Find Resources Bigger Than 15 MB For Better Googlebot Crawling

[ad_1]

Googlebot is an automatic and always-on web crawling system that keeps Google’s index refreshed.

The website worldwidewebsize.com estimates Google’s index to be more than 62 billion web pages.

Google’s search index is “well over 100,000,000 gigabytes in size.”

Googlebot and variants (smartphones, news, images, etc.) have certain constraints for the frequency of JavaScript rendering or the size of the resources.

Google uses crawling constraints to protect its own crawling resources and systems.

For instance, if a news website refreshes the recommended articles every 15 seconds, Googlebot might start to skip the frequently refreshed sections – since they won’t be relevant or valid after 15 seconds.

Years ago, Google announced that it does not crawl or use resources bigger than 15 MB.

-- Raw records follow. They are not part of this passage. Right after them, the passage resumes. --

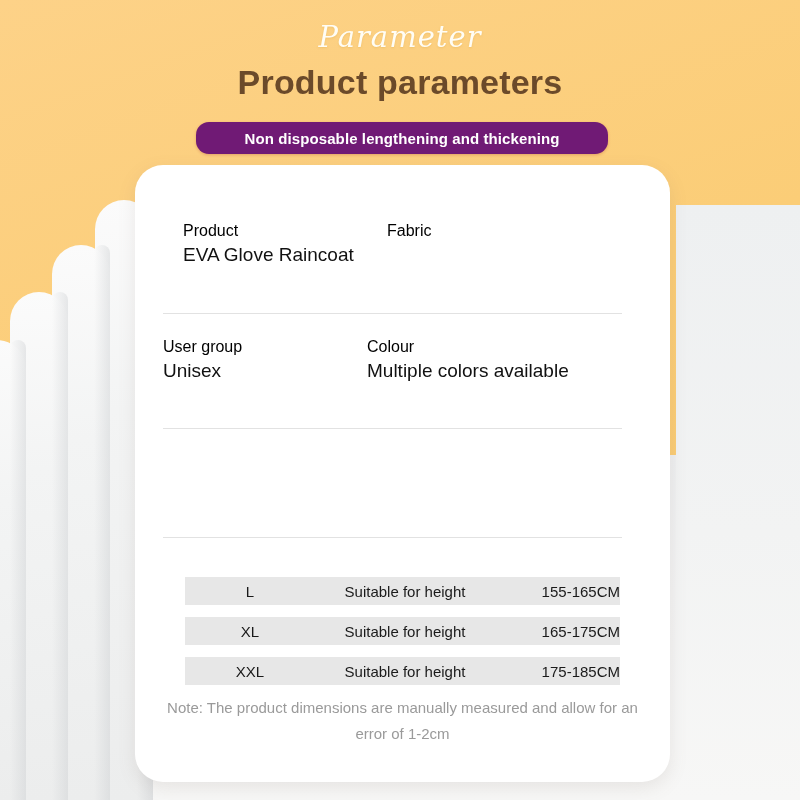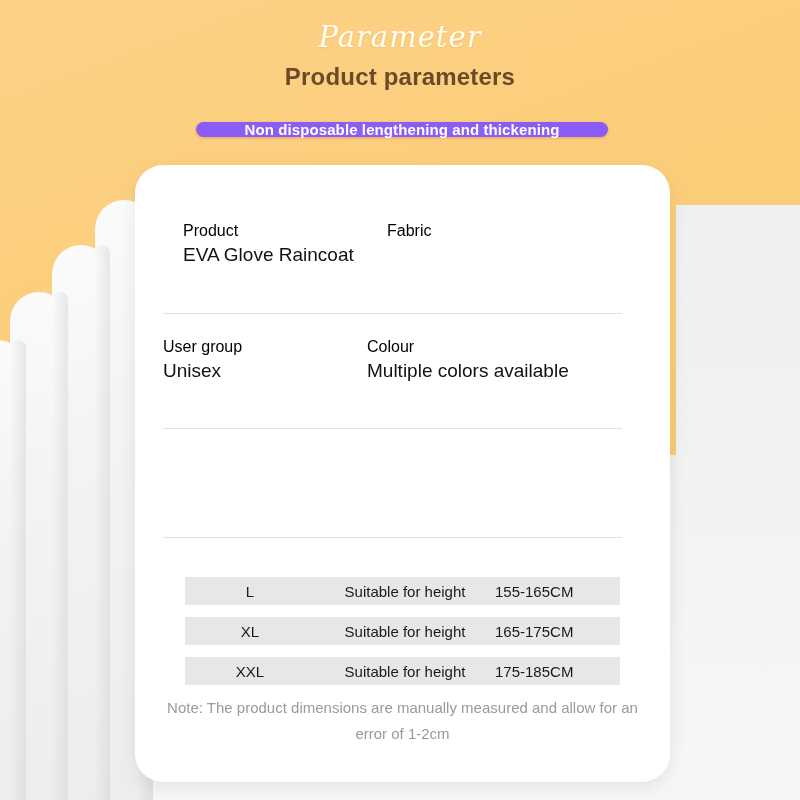--- a/index.html
+++ b/index.html
@@ -82,7 +82,7 @@
     left:0; top:63px;
     width:800px;
     text-align:center;
-    font-size:24px;
+    font-size:34px;
     font-weight:700;
     color:#6b4a2a;
     letter-spacing:.2px;

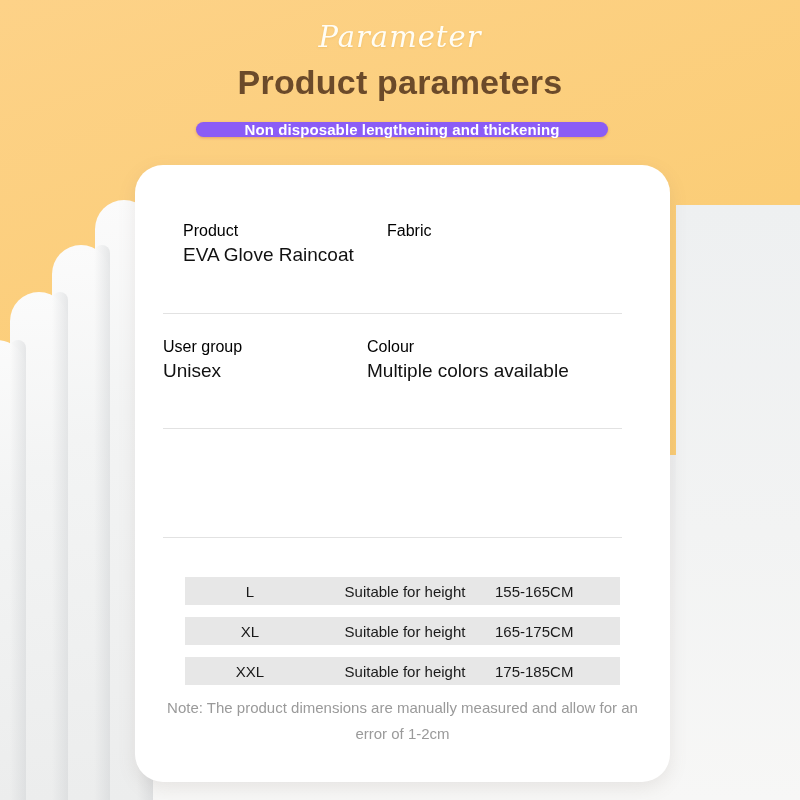--- a/index.html
+++ b/index.html
@@ -90,8 +90,8 @@
   .badge {
     position:absolute;
     left:196px; top:122px;
-    width:412px; height:15px;
-    background:#8b5cf6;
+    width:412px; height:32px;
+    background:#701a75;
     border-radius:13px;
     display:flex;
     align-items:center;

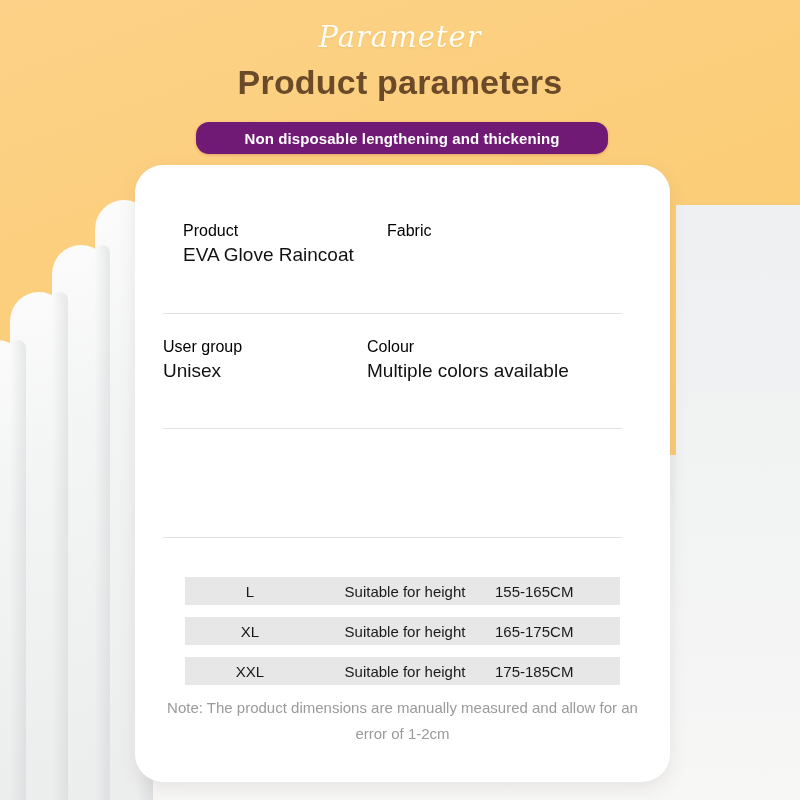--- a/index.html
+++ b/index.html
@@ -147,7 +147,7 @@
   }
   .size-row .c-size   { width:130px; text-align:center; font-size:15px; color:#1a1a1a; }
   .size-row .c-desc   { width:180px; text-align:center; font-size:15px; color:#1a1a1a; }
-  .size-row .c-height { width:125px; text-align:left; font-size:15px; color:#1a1a1a; }
+  .size-row .c-height { width:125px; text-align:right; font-size:15px; color:#1a1a1a; }
 
   
   .note {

On June 28, 2022, Google republished this blog post by stating that it does not use the excess part of the resources after 15 MB for crawling.

To emphasize that it rarely happens, Google stated that the “median size of an HTML file is 500 times smaller” than 15 MB.

Screenshot from the author, August 2022 timeline of html bytes

Above, HTTPArchive.org shows the median desktop and mobile HTML file size. Thus, most websites do not have the problem of the 15 MB constraint for crawling.

But, the web is a big and chaotic place.

Understanding the nature of the 15 MB crawling limit and ways to analyze it is important for SEOs.

An image, video, or bug can cause crawling problems, and this lesser-known SEO information can help projects protect their organic search value.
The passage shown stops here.